You reference MVC in the comments to another answer. Without knowing the specific framework you've implemented, or providing us with more code in terms of the context you are trying to perform this action in, it is difficult to give a more specific answer.
I assume that you are on a page with a set of components and want to replace this set of components on the page with a different set of components. My apologies in advance if this is not what you are trying to do.
You can do this using ViewStacks and switching the selected index on selection -- this can be done either by databinding or by firing an event in controllers.AdminSession.logout() and listening for that event in the Main Page and switching the selectedIndex of the view stack in the handler function.
MainPage.mxml
<mx:ViewStack>
<views:Page1...>
...
<comp:BackgroundButton x="947" y="12" width="61" height="22"

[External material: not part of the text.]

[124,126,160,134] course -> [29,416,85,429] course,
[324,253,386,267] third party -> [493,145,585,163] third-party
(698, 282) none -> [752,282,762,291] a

paddingLeft="2" paddingRight="2" label="logout" id="logout"
click="controllers.AdminSession.logout()"/>
</views:Page1...>
<views:Page2 ...>
...
<comp:Comp1 .../>
<comp:Comp2 .../>
</views:Page2>
I think you may use state to do you work.
You may take a look at http://blog.flexexamples.com/2007/10/05/creating-view-states-in-a-flex-application/#more-221
Edit:
I am not sure I fully understand your case.
As I know, you may make a new state in page1.mxml, and name it, eg. secondPageState, and then put the custom component page2.mxml in the secondPageState.
In the controller, you need an import statement to import the page1 component and make a public var for the page1 component, eg. firstPage.
Then, the code will similar to:
public function logout():voild
{
firstPage.currentState = "secondPageState";
}
Another solution:
If you don't like the change state solution, you may try to use the addchild, to add the custom component to your application.